== Exercise description ==
Please transcribe the data exactly as shown, skipping the images.

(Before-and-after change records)
>>>>>

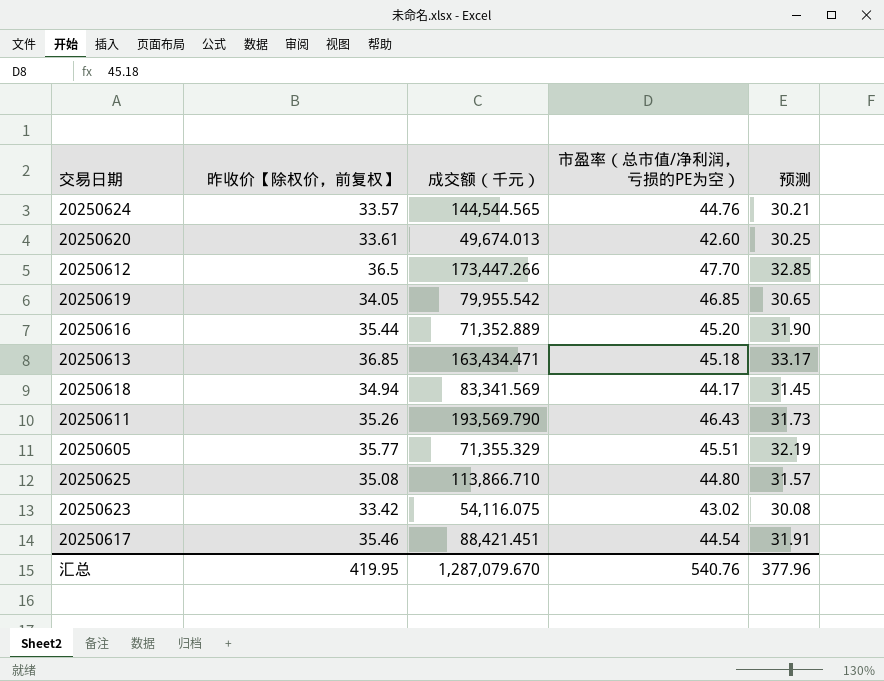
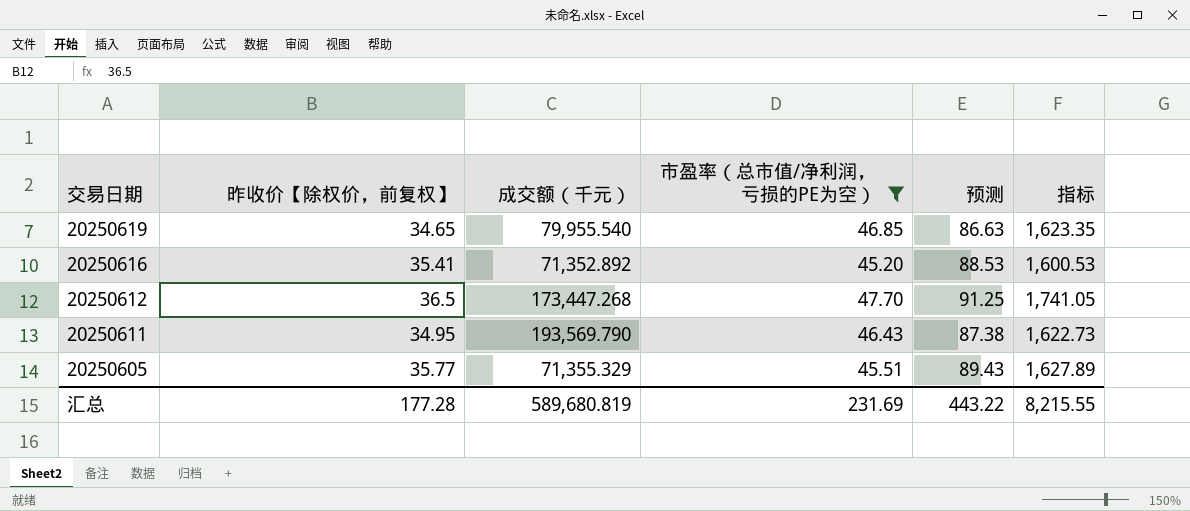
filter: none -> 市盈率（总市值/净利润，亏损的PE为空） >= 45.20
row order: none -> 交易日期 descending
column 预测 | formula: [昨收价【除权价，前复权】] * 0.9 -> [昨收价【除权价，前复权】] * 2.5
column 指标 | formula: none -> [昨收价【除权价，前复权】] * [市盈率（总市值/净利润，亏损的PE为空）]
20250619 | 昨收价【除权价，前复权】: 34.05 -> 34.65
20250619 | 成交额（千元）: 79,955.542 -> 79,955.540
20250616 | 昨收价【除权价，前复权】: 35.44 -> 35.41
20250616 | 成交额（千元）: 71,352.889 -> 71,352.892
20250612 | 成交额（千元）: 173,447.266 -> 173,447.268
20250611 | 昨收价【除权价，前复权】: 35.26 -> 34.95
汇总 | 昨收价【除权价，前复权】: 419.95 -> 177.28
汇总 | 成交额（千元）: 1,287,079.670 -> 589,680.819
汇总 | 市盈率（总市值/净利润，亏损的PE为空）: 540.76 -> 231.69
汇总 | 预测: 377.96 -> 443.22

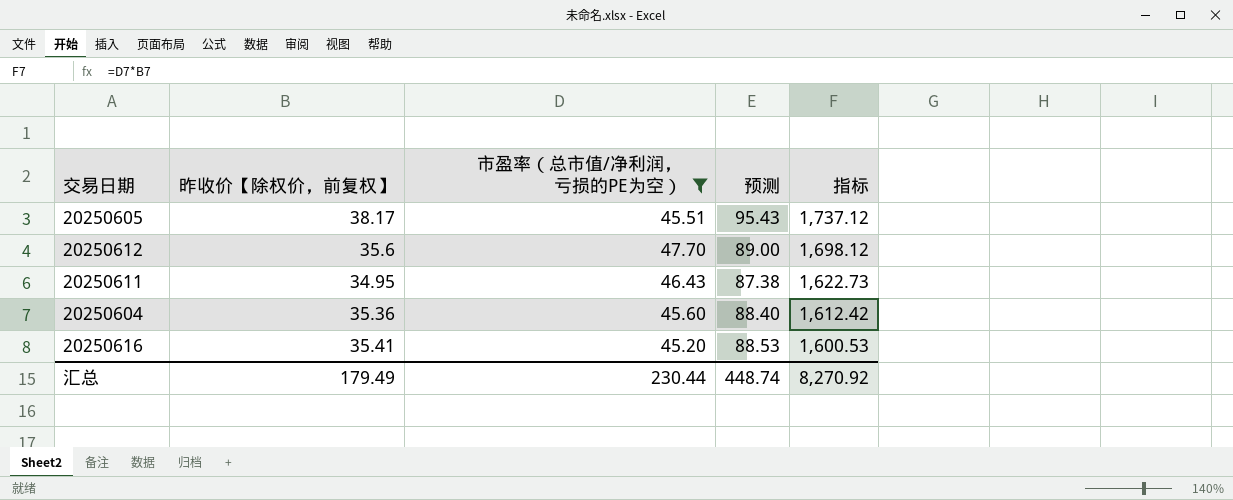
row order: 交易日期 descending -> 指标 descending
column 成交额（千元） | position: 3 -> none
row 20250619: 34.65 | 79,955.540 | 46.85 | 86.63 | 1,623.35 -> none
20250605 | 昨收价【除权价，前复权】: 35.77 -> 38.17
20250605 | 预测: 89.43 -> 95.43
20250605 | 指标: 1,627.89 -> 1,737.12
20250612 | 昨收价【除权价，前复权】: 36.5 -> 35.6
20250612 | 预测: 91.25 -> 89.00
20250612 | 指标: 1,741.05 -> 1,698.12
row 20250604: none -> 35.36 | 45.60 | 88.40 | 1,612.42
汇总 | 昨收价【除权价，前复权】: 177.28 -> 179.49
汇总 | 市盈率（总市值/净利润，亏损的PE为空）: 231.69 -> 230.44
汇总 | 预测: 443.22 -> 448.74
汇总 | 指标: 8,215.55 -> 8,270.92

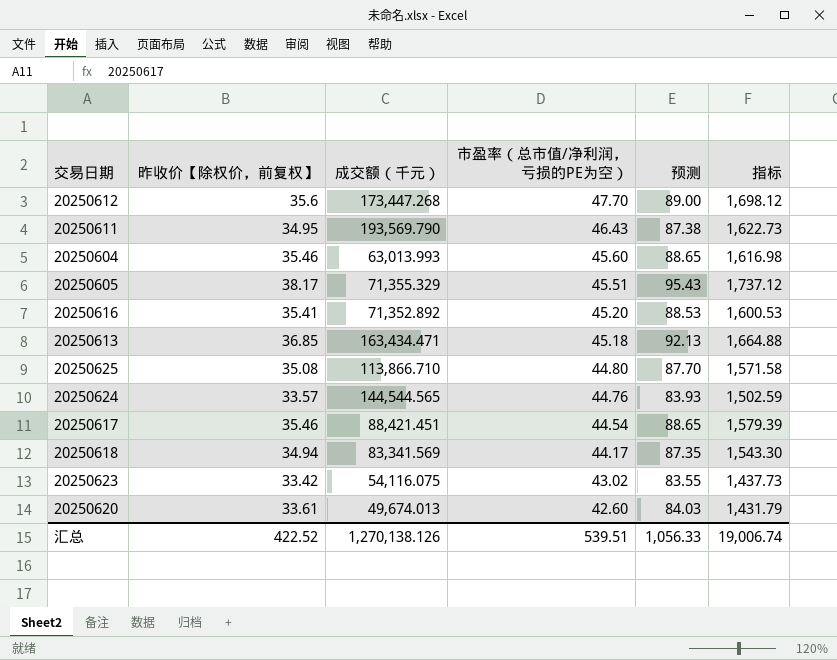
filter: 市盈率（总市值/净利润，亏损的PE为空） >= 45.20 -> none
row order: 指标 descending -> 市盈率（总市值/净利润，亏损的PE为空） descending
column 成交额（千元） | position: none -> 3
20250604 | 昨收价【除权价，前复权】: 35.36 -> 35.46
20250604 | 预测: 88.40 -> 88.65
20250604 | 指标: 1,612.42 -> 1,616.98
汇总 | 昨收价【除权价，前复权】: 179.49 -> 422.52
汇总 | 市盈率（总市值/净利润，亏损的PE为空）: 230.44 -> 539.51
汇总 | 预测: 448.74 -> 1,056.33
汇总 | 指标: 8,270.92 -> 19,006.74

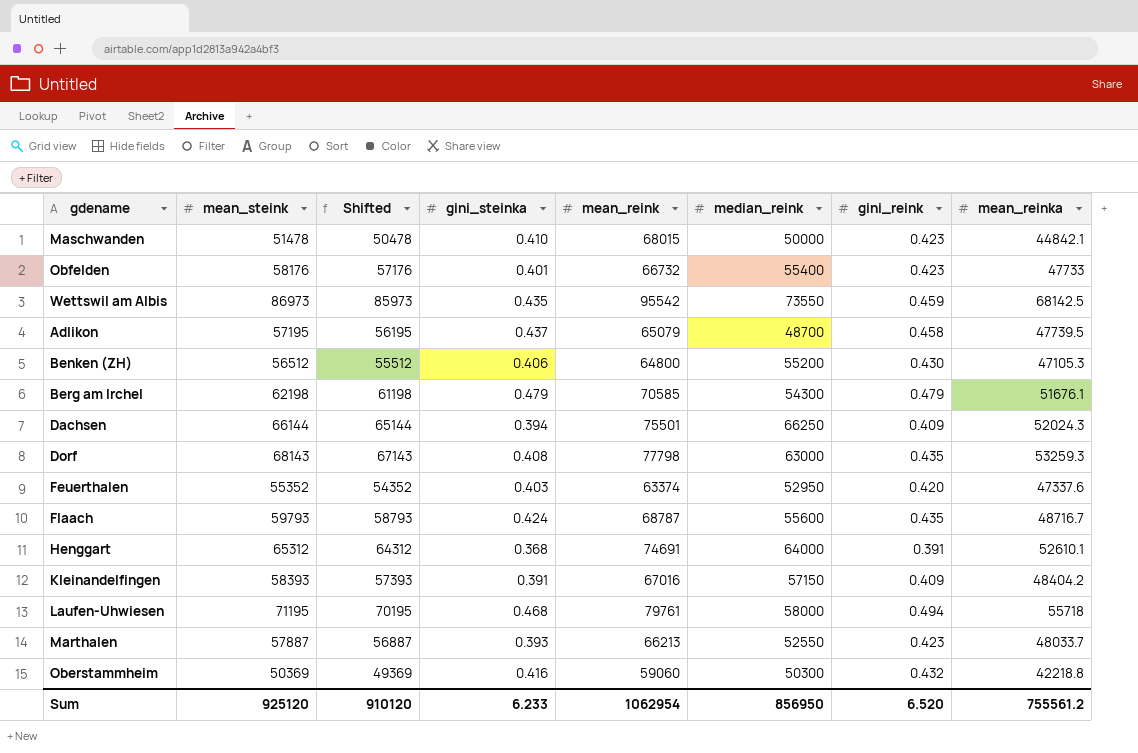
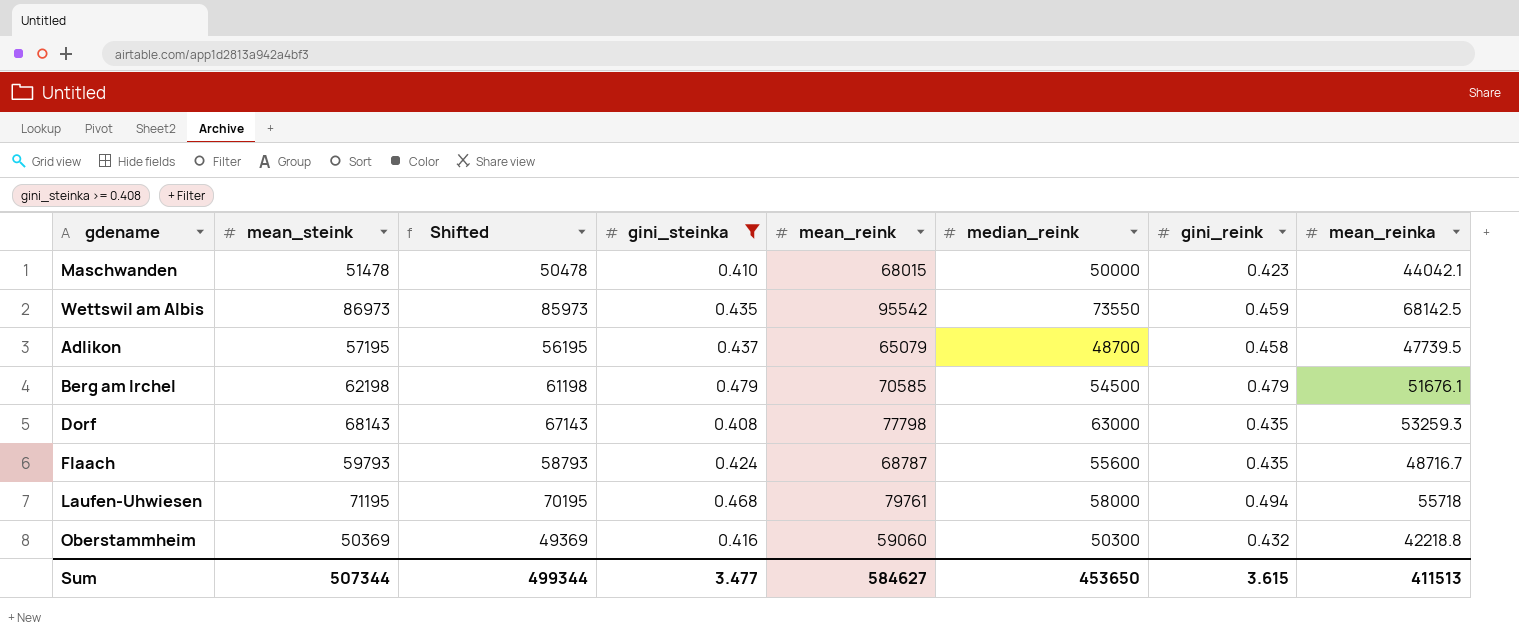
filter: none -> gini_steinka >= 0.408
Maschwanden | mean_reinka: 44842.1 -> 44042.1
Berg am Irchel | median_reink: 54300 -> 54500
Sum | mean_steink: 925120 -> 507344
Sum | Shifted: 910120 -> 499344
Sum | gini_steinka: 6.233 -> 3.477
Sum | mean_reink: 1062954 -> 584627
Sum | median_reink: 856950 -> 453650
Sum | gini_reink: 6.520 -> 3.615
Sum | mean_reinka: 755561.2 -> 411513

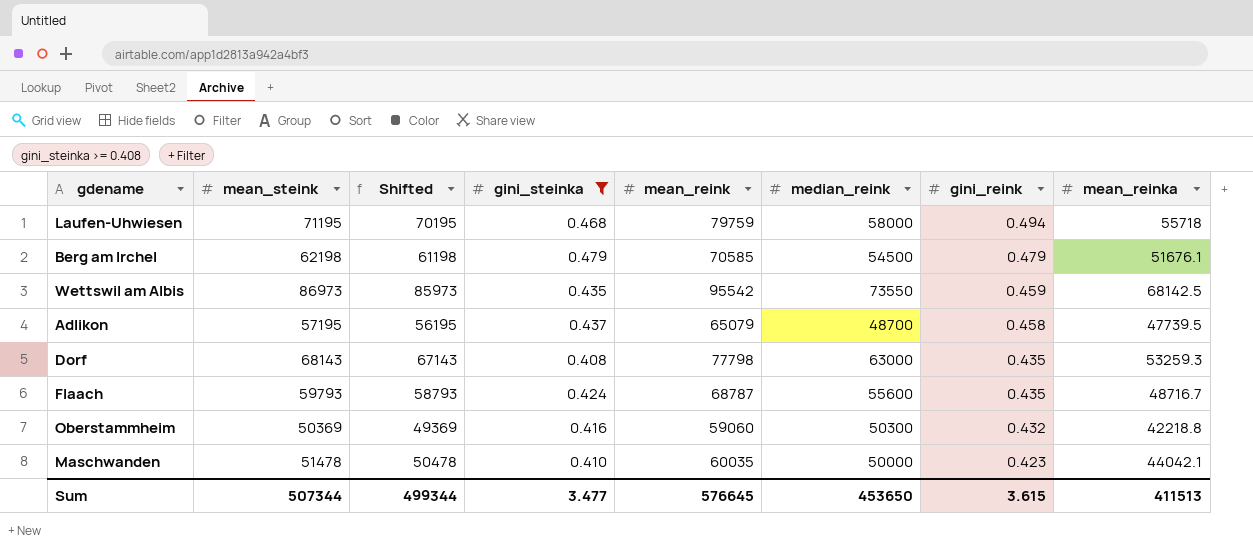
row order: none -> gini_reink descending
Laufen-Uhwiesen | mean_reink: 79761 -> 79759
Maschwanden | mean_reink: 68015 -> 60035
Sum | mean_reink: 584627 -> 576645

<<<<<

== Your solution ==
filter: none -> 市盈率（总市值/净利润，亏损的PE为空） >= 45.20
row order: none -> 交易日期 descending
column 预测 | formula: [昨收价【除权价，前复权】] * 0.9 -> [昨收价【除权价，前复权】] * 2.5
column 指标 | formula: none -> [昨收价【除权价，前复权】] * [市盈率（总市值/净利润，亏损的PE为空）]
20250619 | 昨收价【除权价，前复权】: 34.05 -> 34.65
20250619 | 成交额（千元）: 79,955.542 -> 79,955.540
20250616 | 昨收价【除权价，前复权】: 35.44 -> 35.41
20250616 | 成交额（千元）: 71,352.889 -> 71,352.892
20250612 | 成交额（千元）: 173,447.266 -> 173,447.268
20250611 | 昨收价【除权价，前复权】: 35.26 -> 34.95
汇总 | 昨收价【除权价，前复权】: 419.95 -> 177.28
汇总 | 成交额（千元）: 1,287,079.670 -> 589,680.819
汇总 | 市盈率（总市值/净利润，亏损的PE为空）: 540.76 -> 231.69
汇总 | 预测: 377.96 -> 443.22

row order: 交易日期 descending -> 指标 descending
column 成交额（千元） | position: 3 -> none
row 20250619: 34.65 | 79,955.540 | 46.85 | 86.63 | 1,623.35 -> none
20250605 | 昨收价【除权价，前复权】: 35.77 -> 38.17
20250605 | 预测: 89.43 -> 95.43
20250605 | 指标: 1,627.89 -> 1,737.12
20250612 | 昨收价【除权价，前复权】: 36.5 -> 35.6
20250612 | 预测: 91.25 -> 89.00
20250612 | 指标: 1,741.05 -> 1,698.12
row 20250604: none -> 35.36 | 45.60 | 88.40 | 1,612.42
汇总 | 昨收价【除权价，前复权】: 177.28 -> 179.49
汇总 | 市盈率（总市值/净利润，亏损的PE为空）: 231.69 -> 230.44
汇总 | 预测: 443.22 -> 448.74
汇总 | 指标: 8,215.55 -> 8,270.92

filter: 市盈率（总市值/净利润，亏损的PE为空） >= 45.20 -> none
row order: 指标 descending -> 市盈率（总市值/净利润，亏损的PE为空） descending
column 成交额（千元） | position: none -> 3
20250604 | 昨收价【除权价，前复权】: 35.36 -> 35.46
20250604 | 预测: 88.40 -> 88.65
20250604 | 指标: 1,612.42 -> 1,616.98
汇总 | 昨收价【除权价，前复权】: 179.49 -> 422.52
汇总 | 市盈率（总市值/净利润，亏损的PE为空）: 230.44 -> 539.51
汇总 | 预测: 448.74 -> 1,056.33
汇总 | 指标: 8,270.92 -> 19,006.74

filter: none -> gini_steinka >= 0.408
Maschwanden | mean_reinka: 44842.1 -> 44042.1
Berg am Irchel | median_reink: 54300 -> 54500
Sum | mean_steink: 925120 -> 507344
Sum | Shifted: 910120 -> 499344
Sum | gini_steinka: 6.233 -> 3.477
Sum | mean_reink: 1062954 -> 584627
Sum | median_reink: 856950 -> 453650
Sum | gini_reink: 6.520 -> 3.615
Sum | mean_reinka: 755561.2 -> 411513

row order: none -> gini_reink descending
Laufen-Uhwiesen | mean_reink: 79761 -> 79759
Maschwanden | mean_reink: 68015 -> 60035
Sum | mean_reink: 584627 -> 576645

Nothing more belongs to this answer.